Поселили их на территории посольства. Квартирка — так себе: две комнаты, мебелишка жалкая, занавески копеечные. Кухня — одна на три семьи. Правда, холодильник огромный и японский телевизор. «Ну тоже мне, удивили!» — усмехнулась Светик.

Стали разбирать вещи, потом Виталий пошел в офис. В комнату постучали, на пороге стояла молодая, симпатичная и очень загорелая блондинка.

– Катя, — представилась она и протянула Светику руку. — Устраиваетесь?

Светик отступила, и Катя прошла в комнату.

– Ну, обедаем сегодня у нас, — весело сказала она. — Здесь так принято приезжающих встречать. А завтра в город съездим. Я тебе, — она сразу перешла на «ты», — покажу все магазины и лавки. Где подешевле. Ну, где наши отовариваются.

– Спасибо.

– А хлеб бородинский и селедку привезла? — спросила Катя.

Светик пожала плечами и покачала головой:

– Нет. Мне никто не сказал.

– Эх ты! — разочарованно вздохнула Катя. — Сюда все из Москвы привозят. Так заведено, — объяснила она.

– Ну, я — не все, — разозлилась Светик. — Откуда мне знать?

– Могла бы дотумкать. — Катя постучала пальцем у виска и вышла из комнаты.

«Дура какая! — расстроилась Светик. — «Дотумкать»! Деревня! И наглая к тому же. Не пойду к ней на обед! Много чести!» Она села на кровать и расплакалась. Все показалось ей чужим и противным — и этот душный и липкий пестрый город, и паршивая квартиренка, и чужая мебель, и посуда, и коммунальная кухня с назойливыми соседками, и муж — тоже абсолютно чужой человек. «И что я тут делаю? — всхлипнула Светик. — И вот к этому всему я так стремилась?»

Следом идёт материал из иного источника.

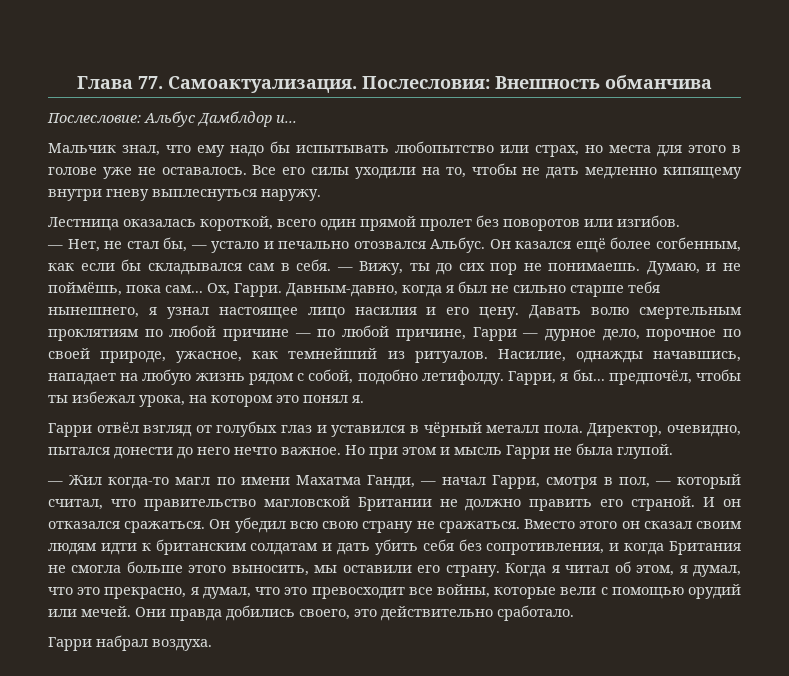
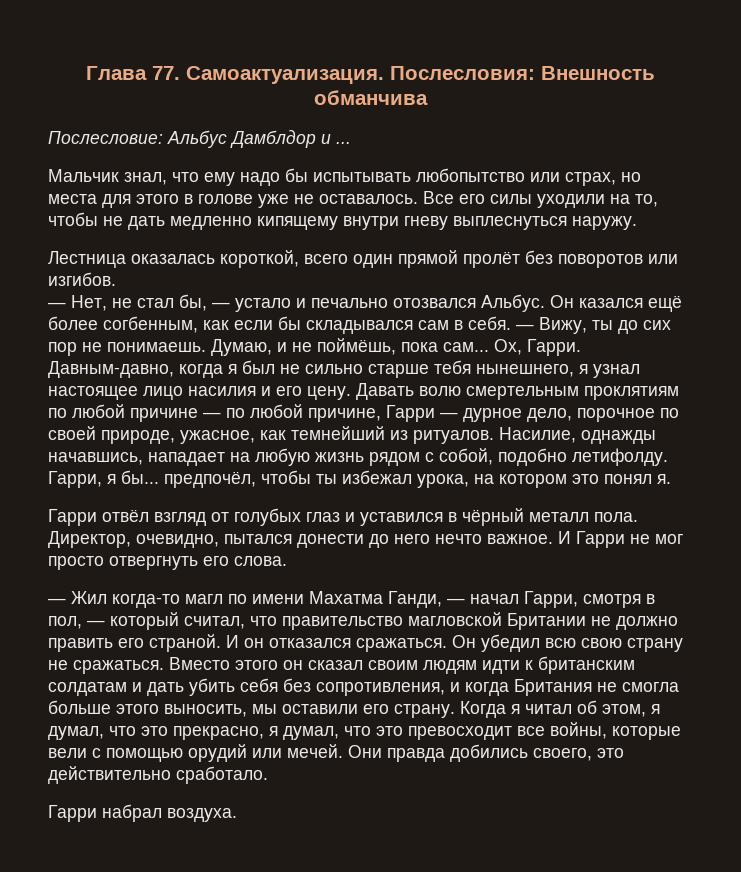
- Послесловие: Альбус Дамблдор и...
+ Послесловие: Альбус Дамблдор и ...
- Лестница оказалась короткой, всего один прямой пролет без поворотов или изгибов.
+ Лестница оказалась короткой, всего один прямой пролёт без поворотов или изгибов.
- Но при этом и мысль Гарри не была глупой.
+ И Гарри не мог просто отвергнуть его слова.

И еще очень захотелось в Москву, в свою квартиру, к Жанке. И, даже странно представить, к маме. Так бы все бросила и побежала. Но не добежать и не долететь. А значит, Светик утерла слезы, надо жить здесь и сейчас. И получать максимум удовольствий. А со всем остальным мы разберемся со временем. Уж вы-то не сомневайтесь!

А никто сомневаться и не собирался. Всем была безразлична Светикова жизнь и сама Светик. Королевой ее объявлять тоже никто не спешил. И самое печальное, что она это прекрасно понимала. Не дура ведь. Совсем не дура.

Зоя

Зоя позвонила Ляльке. Сказала, что есть разговор, и предложила встретиться во дворе. Лялька удивилась и нехотя согласилась. Что общего у нее может быть с этой комсомольской активисткой? Она вышла во двор, на скамейке сидела задумчивая Зоя.

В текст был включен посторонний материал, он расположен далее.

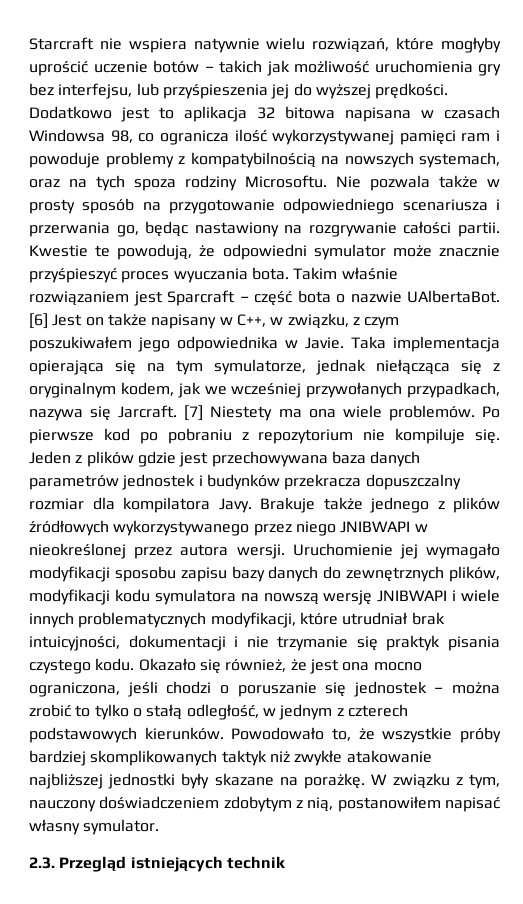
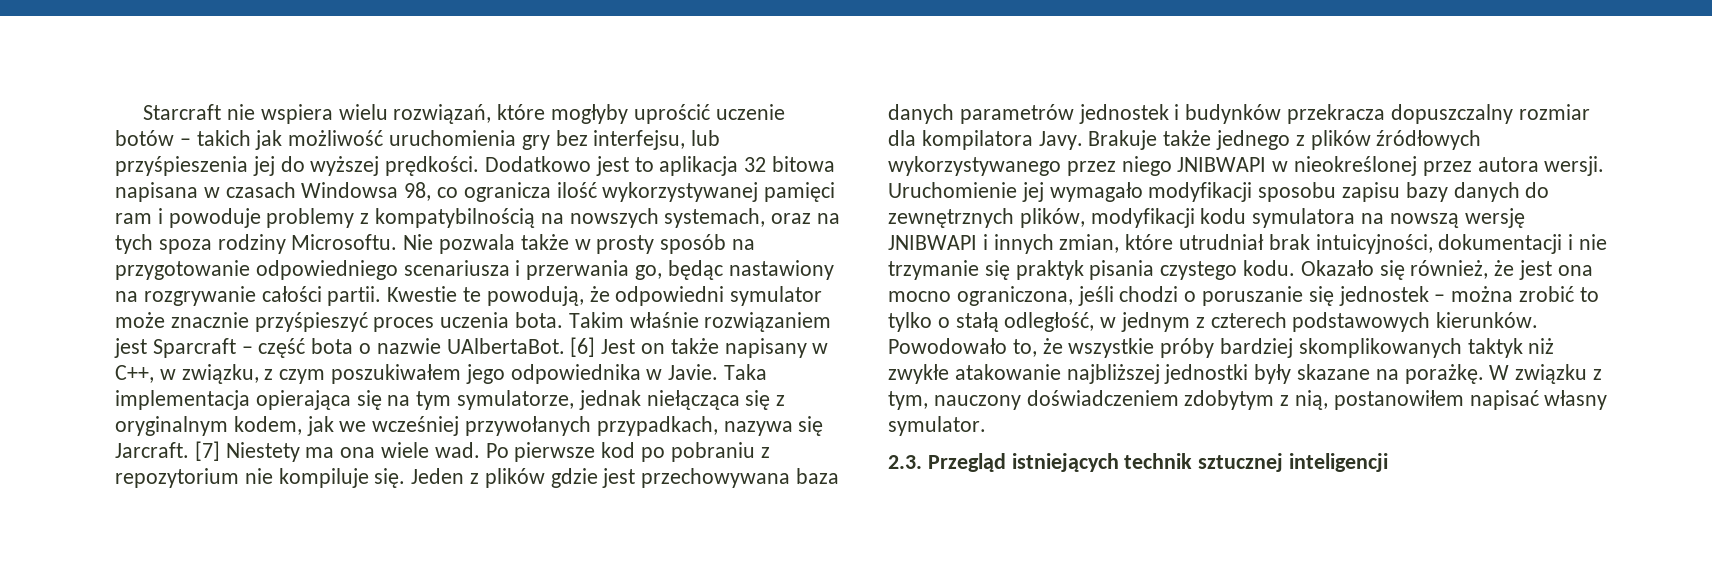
- Starcraft nie wspiera natywnie wielu rozwiązań, które mogłyby uprościć uczenie botów – takich jak możliwość uruchomienia gry bez interfejsu, lub przyśpieszenia jej do wyższej prędkości.
+ Starcraft nie wspiera wielu rozwiązań, które mogłyby uprościć uczenie botów – takich jak możliwość uruchomienia gry bez interfejsu, lub przyśpieszenia jej do wyższej prędkości.
- Kwestie te powodują, że odpowiedni symulator może znacznie przyśpieszyć proces wyuczania bota.
+ Kwestie te powodują, że odpowiedni symulator może znacznie przyśpieszyć proces uczenia bota.
- [7] Niestety ma ona wiele problemów.
+ [7] Niestety ma ona wiele wad.
- Uruchomienie jej wymagało modyfikacji sposobu zapisu bazy danych do zewnętrznych plików, modyfikacji kodu symulatora na nowszą wersję JNIBWAPI i wiele innych problematycznych modyfikacji, które utrudniał brak intuicyjności, dokumentacji i nie trzymanie się praktyk pisania czystego kodu.
+ Uruchomienie jej wymagało modyfikacji sposobu zapisu bazy danych do zewnętrznych plików, modyfikacji kodu symulatora na nowszą wersję JNIBWAPI i innych zmian, które utrudniał brak intuicyjności, dokumentacji i nie trzymanie się praktyk pisania czystego kodu.
- 2.3. Przegląd istniejących technik
+ 2.3. Przegląd istniejących technik sztucznej inteligencji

– Ну, чего надо? — нелюбезно спросила Лялька, присаживаясь рядом и закуривая.

Зоя начала:

– Вопрос серьезный. И только ты, Лялька, мне сможешь помочь. — Она замолчала и тяжело вздохнула.

– Ну? — стала раздражаться Лялька.

– В общем, так, Ляль, мне книжка нужна. Ну, где вся правда, понимаешь? Из тех, что в магазине не продают. У тебя, я уверена, есть. Мне очень нужно! — И Зоя с мольбой в глазах посмотрела на Ляльку.

Лялька усмехнулась:

– А с чего это ты так уверена, что у меня она есть?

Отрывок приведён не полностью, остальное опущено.